RECORDS PROVIDED:
————

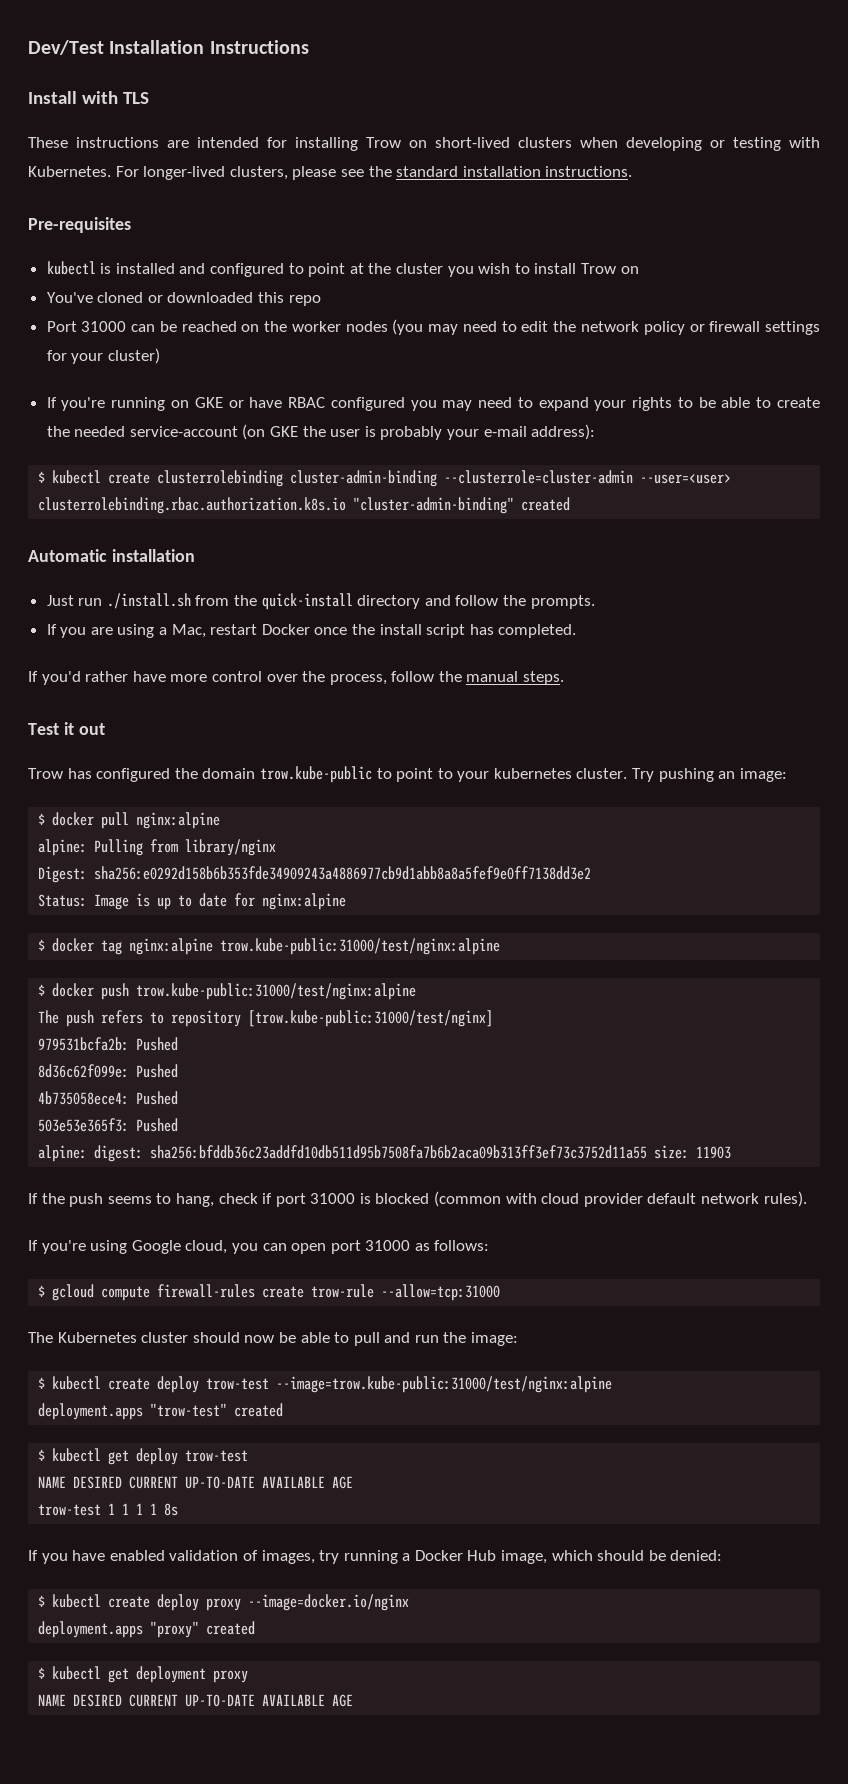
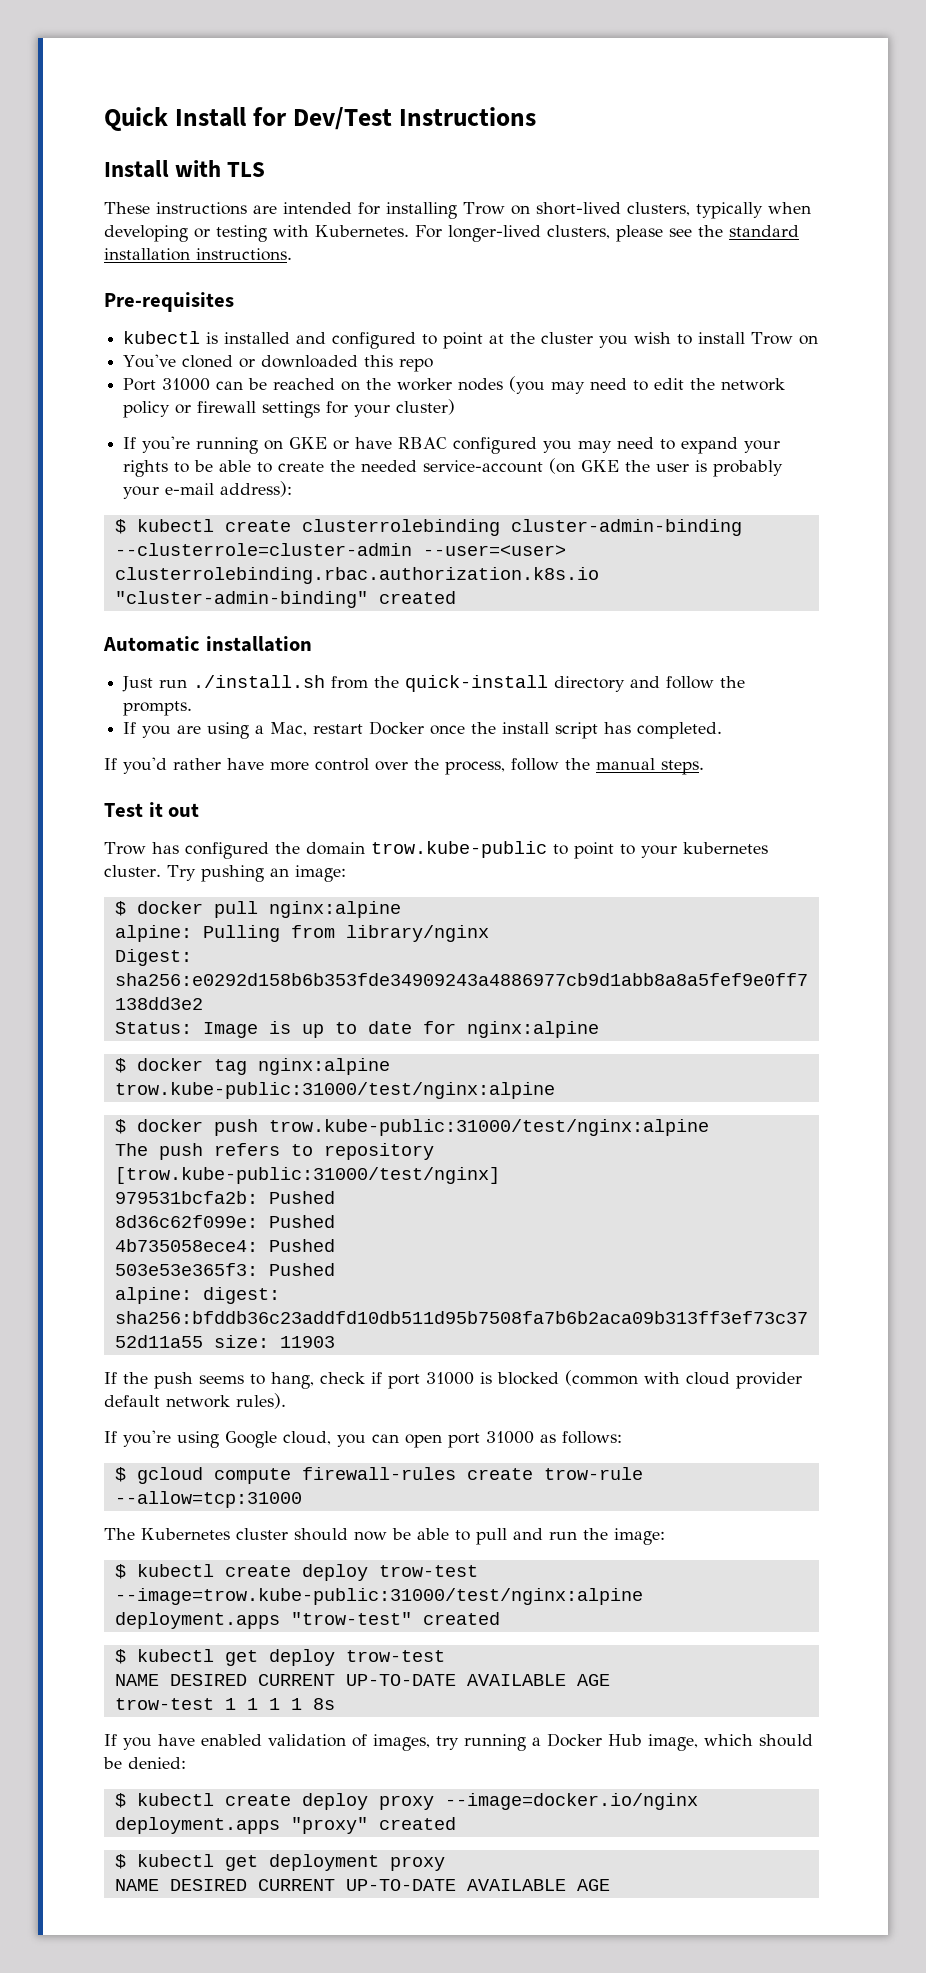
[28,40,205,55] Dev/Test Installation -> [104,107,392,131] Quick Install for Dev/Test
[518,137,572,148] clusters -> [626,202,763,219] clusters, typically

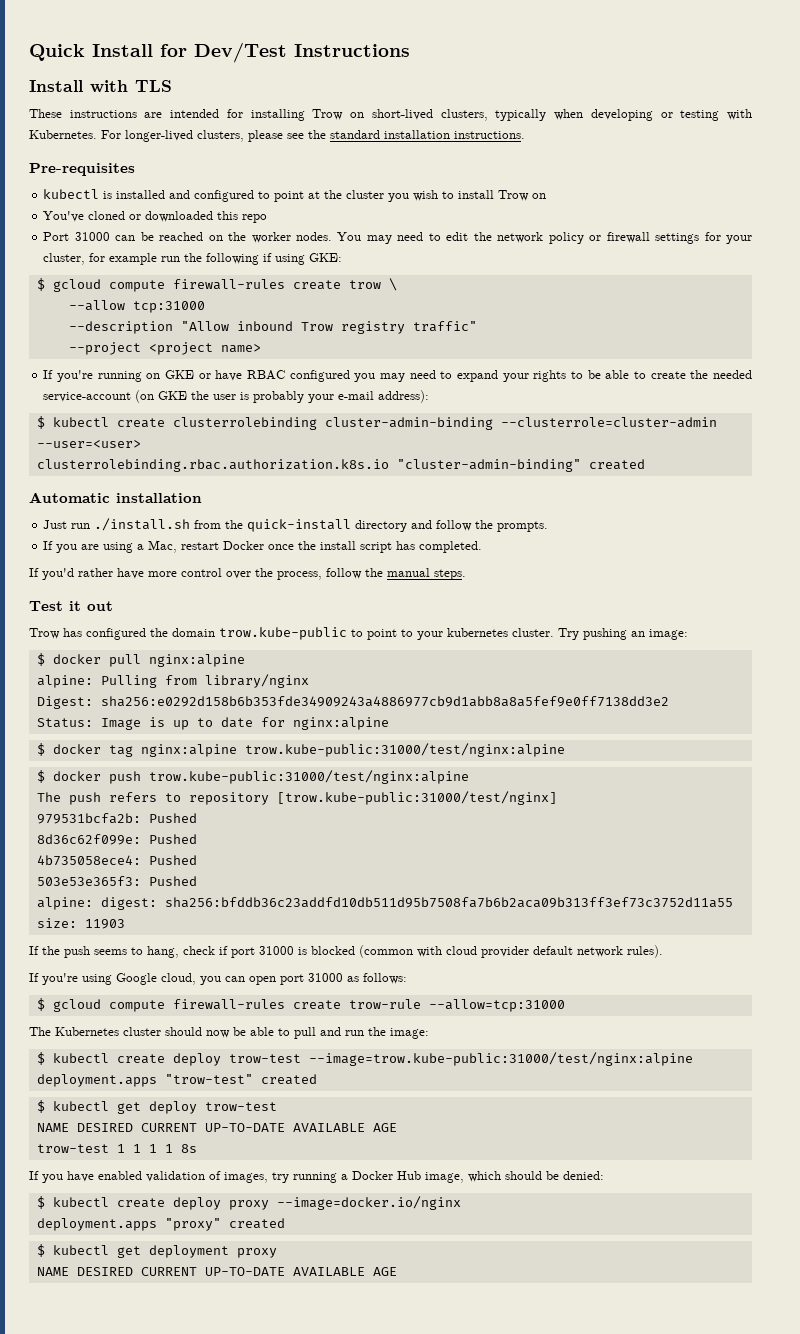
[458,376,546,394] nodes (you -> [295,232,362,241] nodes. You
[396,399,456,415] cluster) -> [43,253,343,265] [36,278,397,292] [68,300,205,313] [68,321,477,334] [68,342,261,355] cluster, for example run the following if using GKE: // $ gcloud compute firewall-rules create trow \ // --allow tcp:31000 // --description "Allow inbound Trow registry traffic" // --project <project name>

————

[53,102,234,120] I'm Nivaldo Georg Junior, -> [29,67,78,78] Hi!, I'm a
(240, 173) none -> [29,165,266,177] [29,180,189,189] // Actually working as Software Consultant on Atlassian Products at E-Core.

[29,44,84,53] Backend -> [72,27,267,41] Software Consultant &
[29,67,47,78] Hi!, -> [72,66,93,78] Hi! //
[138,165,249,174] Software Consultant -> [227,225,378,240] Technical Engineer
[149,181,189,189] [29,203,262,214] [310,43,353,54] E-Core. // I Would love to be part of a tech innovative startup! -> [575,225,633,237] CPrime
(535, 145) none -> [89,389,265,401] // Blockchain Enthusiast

————

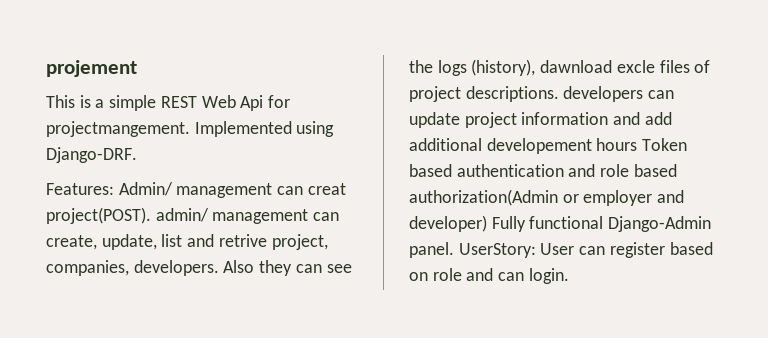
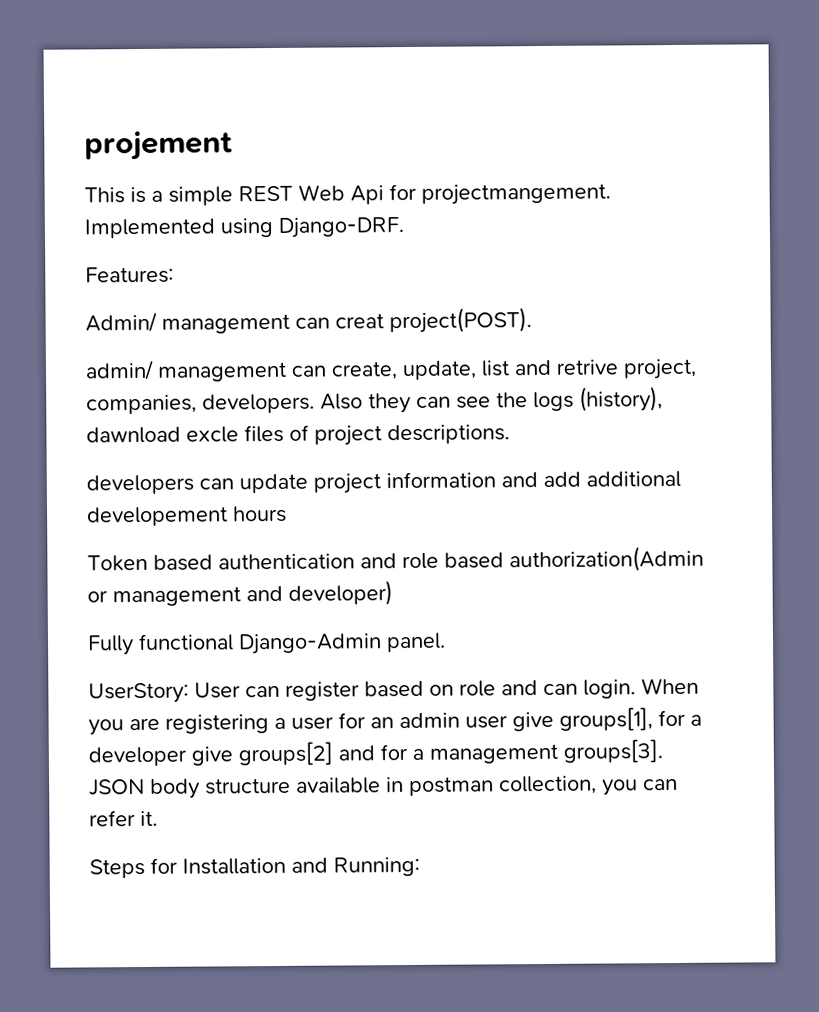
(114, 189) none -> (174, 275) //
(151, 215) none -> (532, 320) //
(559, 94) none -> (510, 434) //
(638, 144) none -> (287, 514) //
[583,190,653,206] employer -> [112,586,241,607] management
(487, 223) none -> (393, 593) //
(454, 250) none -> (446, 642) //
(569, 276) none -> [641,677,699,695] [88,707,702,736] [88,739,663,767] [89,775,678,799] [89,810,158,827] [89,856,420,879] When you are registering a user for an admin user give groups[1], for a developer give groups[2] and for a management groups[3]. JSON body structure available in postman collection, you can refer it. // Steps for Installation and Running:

————

WHAT YOU SHOULD DO: Above are the records; copy exactly the lines from the one with "[28,40,205,55] Dev/Test Installation" through the one with "[458,376,546,394] nodes (you", including both, and nothing more. Leave out pictures.

EXERCISE RESULT:
[28,40,205,55] Dev/Test Installation -> [104,107,392,131] Quick Install for Dev/Test
[518,137,572,148] clusters -> [626,202,763,219] clusters, typically

[458,376,546,394] nodes (you -> [295,232,362,241] nodes. You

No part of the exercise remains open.